AIM OF THE EXERCISE:
Below are some records. Print exactly the lines between the one holding "tax: 98.87 -> 98.76" and the one holding "ship to: 180", inclusive, and nothing else.

[Version difference data]

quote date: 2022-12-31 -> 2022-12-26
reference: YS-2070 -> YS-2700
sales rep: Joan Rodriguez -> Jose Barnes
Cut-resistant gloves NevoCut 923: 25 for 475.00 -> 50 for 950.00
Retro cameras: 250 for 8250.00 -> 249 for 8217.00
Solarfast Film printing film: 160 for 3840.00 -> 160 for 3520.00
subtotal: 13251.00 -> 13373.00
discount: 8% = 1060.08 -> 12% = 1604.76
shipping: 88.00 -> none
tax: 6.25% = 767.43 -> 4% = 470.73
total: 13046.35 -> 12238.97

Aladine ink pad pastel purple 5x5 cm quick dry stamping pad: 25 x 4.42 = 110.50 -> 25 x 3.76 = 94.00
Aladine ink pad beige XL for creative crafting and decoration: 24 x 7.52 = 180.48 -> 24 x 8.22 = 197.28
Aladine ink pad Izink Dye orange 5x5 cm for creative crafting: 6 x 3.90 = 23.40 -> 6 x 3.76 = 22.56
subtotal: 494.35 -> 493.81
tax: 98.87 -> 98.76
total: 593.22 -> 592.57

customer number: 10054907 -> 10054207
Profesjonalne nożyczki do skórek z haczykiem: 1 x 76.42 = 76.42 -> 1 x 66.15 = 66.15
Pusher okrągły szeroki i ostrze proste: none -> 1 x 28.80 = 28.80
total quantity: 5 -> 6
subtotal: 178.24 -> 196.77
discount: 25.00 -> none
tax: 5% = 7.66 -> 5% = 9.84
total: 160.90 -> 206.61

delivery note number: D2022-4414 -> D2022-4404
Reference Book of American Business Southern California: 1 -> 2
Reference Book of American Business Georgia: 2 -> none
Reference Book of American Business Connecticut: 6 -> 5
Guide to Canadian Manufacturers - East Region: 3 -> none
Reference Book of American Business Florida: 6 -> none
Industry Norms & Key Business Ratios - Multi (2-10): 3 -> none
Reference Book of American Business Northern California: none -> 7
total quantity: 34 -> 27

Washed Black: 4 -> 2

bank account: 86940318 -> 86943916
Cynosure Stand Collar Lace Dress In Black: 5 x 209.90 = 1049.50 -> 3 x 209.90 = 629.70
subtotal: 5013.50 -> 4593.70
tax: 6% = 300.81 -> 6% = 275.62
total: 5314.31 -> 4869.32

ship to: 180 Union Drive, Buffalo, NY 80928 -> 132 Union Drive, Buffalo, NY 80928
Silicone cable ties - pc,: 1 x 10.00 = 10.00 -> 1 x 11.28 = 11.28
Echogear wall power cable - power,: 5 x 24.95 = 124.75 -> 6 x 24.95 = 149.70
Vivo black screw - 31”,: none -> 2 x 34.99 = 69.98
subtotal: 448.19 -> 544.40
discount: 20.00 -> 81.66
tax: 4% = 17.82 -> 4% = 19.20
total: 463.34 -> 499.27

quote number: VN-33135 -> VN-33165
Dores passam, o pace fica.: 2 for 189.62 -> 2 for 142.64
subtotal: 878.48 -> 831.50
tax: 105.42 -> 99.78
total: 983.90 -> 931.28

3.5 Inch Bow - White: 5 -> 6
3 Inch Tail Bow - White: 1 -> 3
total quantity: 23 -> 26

RESULT FOR THIS EXERCISE:
tax: 98.87 -> 98.76
total: 593.22 -> 592.57

customer number: 10054907 -> 10054207
Profesjonalne nożyczki do skórek z haczykiem: 1 x 76.42 = 76.42 -> 1 x 66.15 = 66.15
Pusher okrągły szeroki i ostrze proste: none -> 1 x 28.80 = 28.80
total quantity: 5 -> 6
subtotal: 178.24 -> 196.77
discount: 25.00 -> none
tax: 5% = 7.66 -> 5% = 9.84
total: 160.90 -> 206.61

delivery note number: D2022-4414 -> D2022-4404
Reference Book of American Business Southern California: 1 -> 2
Reference Book of American Business Georgia: 2 -> none
Reference Book of American Business Connecticut: 6 -> 5
Guide to Canadian Manufacturers - East Region: 3 -> none
Reference Book of American Business Florida: 6 -> none
Industry Norms & Key Business Ratios - Multi (2-10): 3 -> none
Reference Book of American Business Northern California: none -> 7
total quantity: 34 -> 27

Washed Black: 4 -> 2

bank account: 86940318 -> 86943916
Cynosure Stand Collar Lace Dress In Black: 5 x 209.90 = 1049.50 -> 3 x 209.90 = 629.70
subtotal: 5013.50 -> 4593.70
tax: 6% = 300.81 -> 6% = 275.62
total: 5314.31 -> 4869.32

ship to: 180 Union Drive, Buffalo, NY 80928 -> 132 Union Drive, Buffalo, NY 80928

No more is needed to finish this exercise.